Aim of the task -> Reproduce, unchanged, the lines between the one holding "[163,814,261,827] @SpringBoottest ->" and the last line of the records, including both ends, but no pictures.
─── Supplied information ───
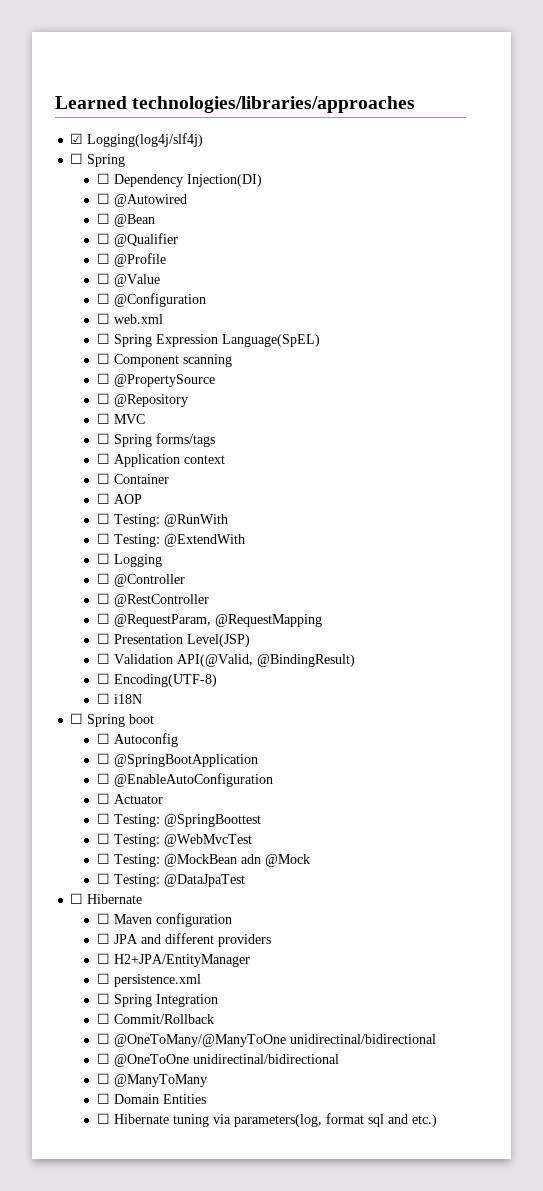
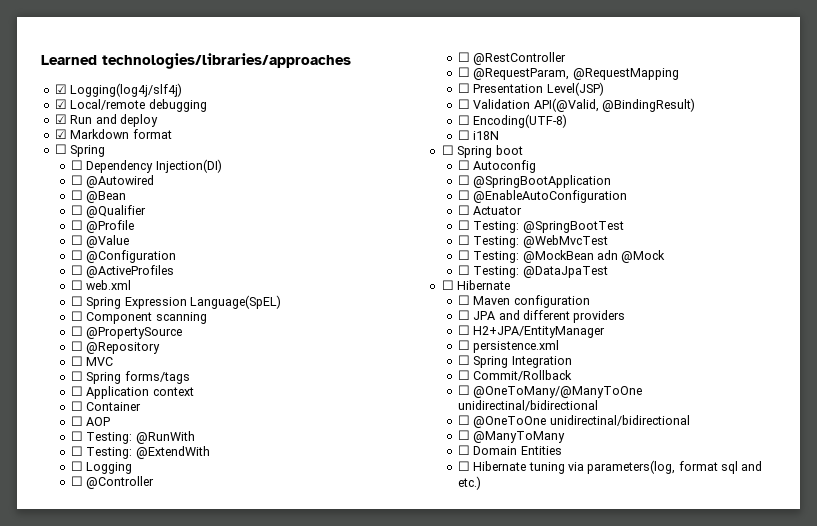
(204, 140) none -> [54,99,207,112] [54,114,158,127] [54,129,172,139] // ☑ Local/remote debugging // ☑ Run and deploy // ☑ Markdown format
(206, 300) none -> [70,265,175,278] // ☐ @ActiveProfiles
[163,814,261,827] @SpringBoottest -> [522,221,624,233] @SpringBootTest

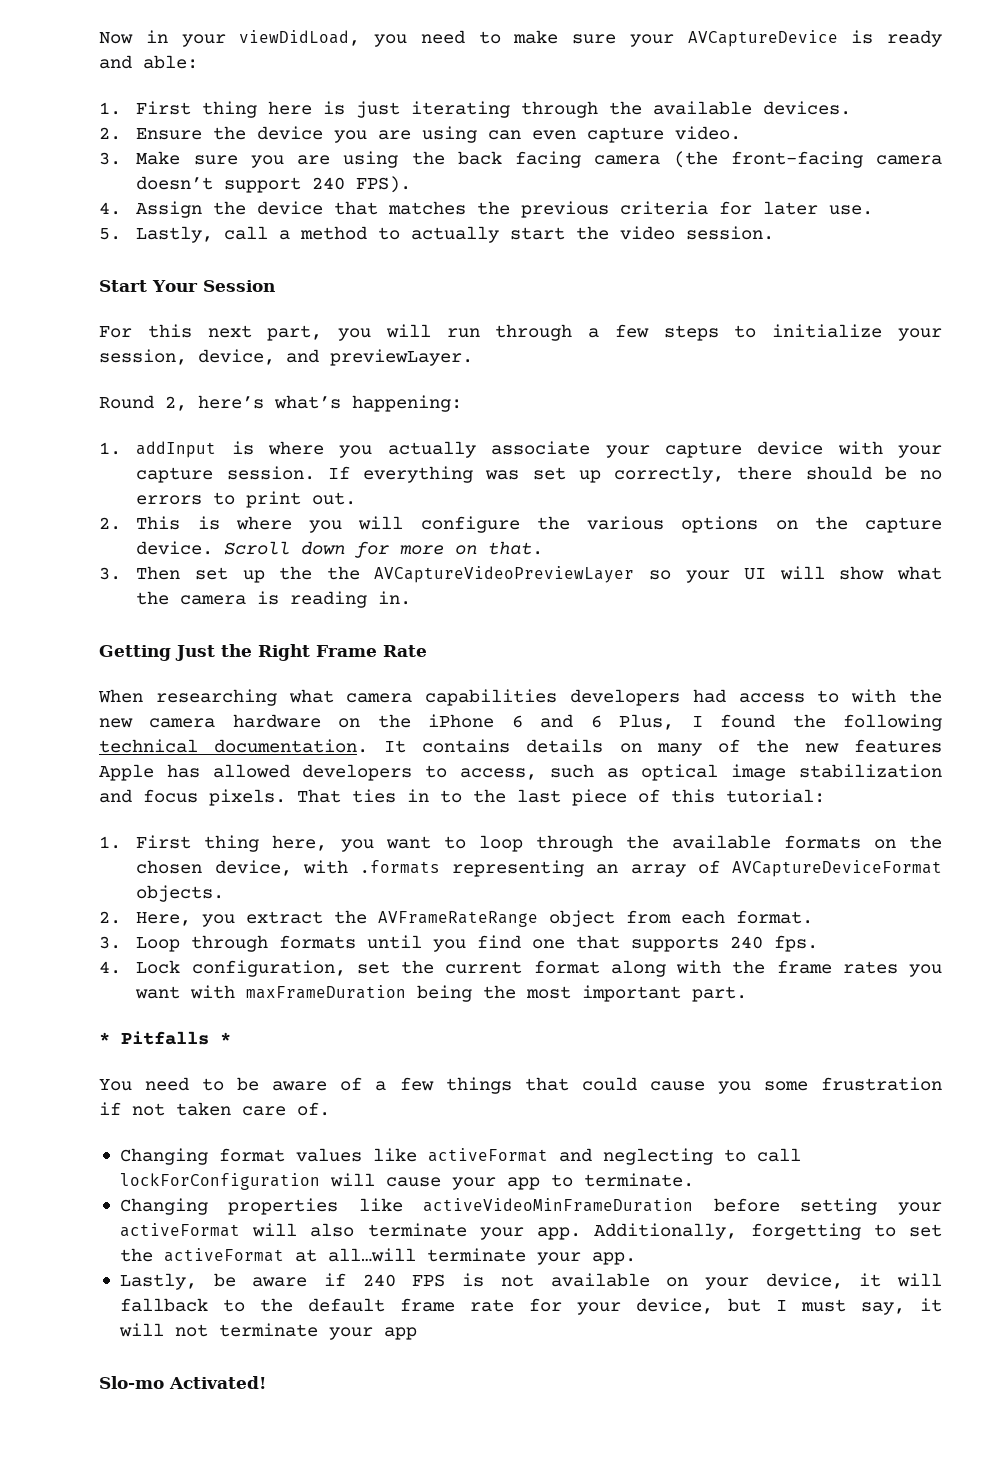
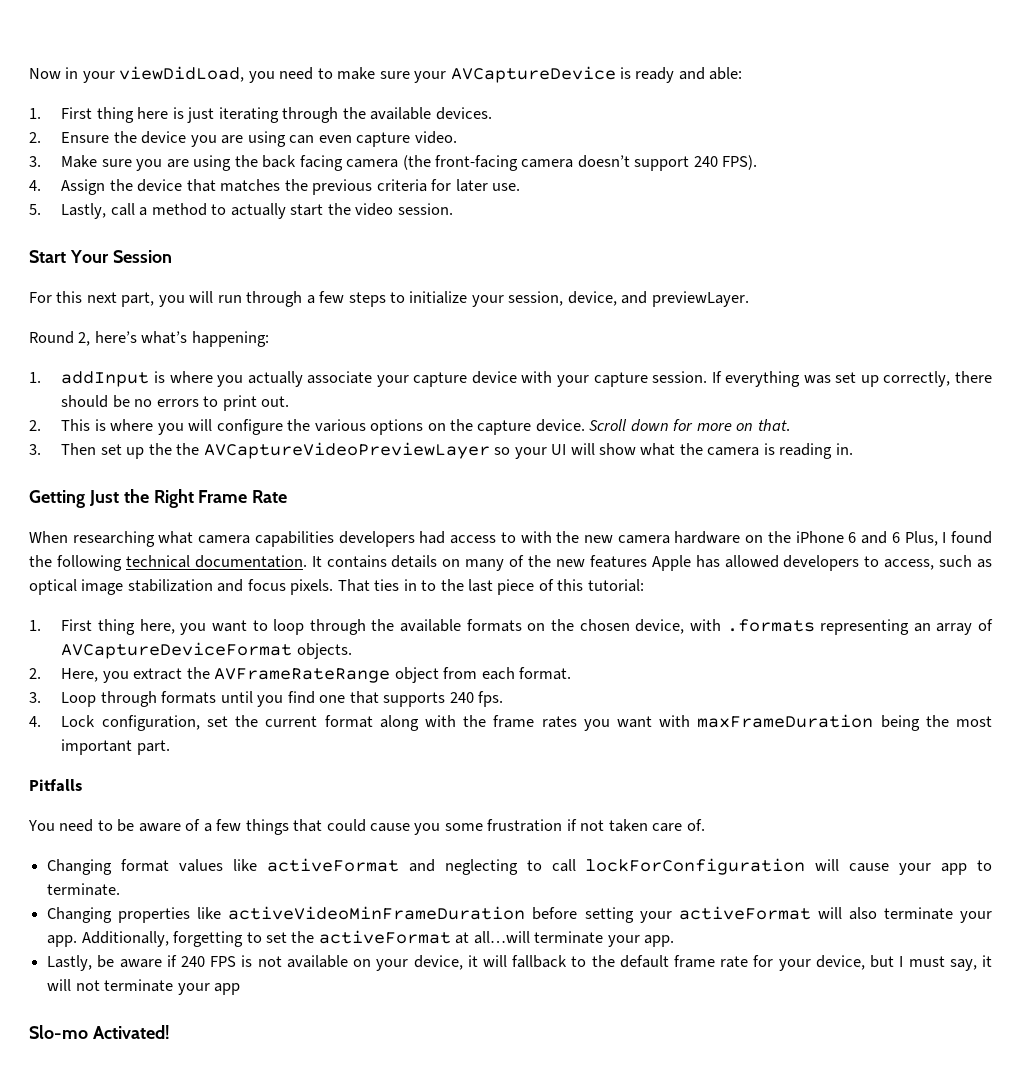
[99,1032,110,1044] * -> (170, 747) none
[220,1032,231,1044] * -> (82, 785) none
───
The completed task ->
[163,814,261,827] @SpringBoottest -> [522,221,624,233] @SpringBootTest

[99,1032,110,1044] * -> (170, 747) none
[220,1032,231,1044] * -> (82, 785) none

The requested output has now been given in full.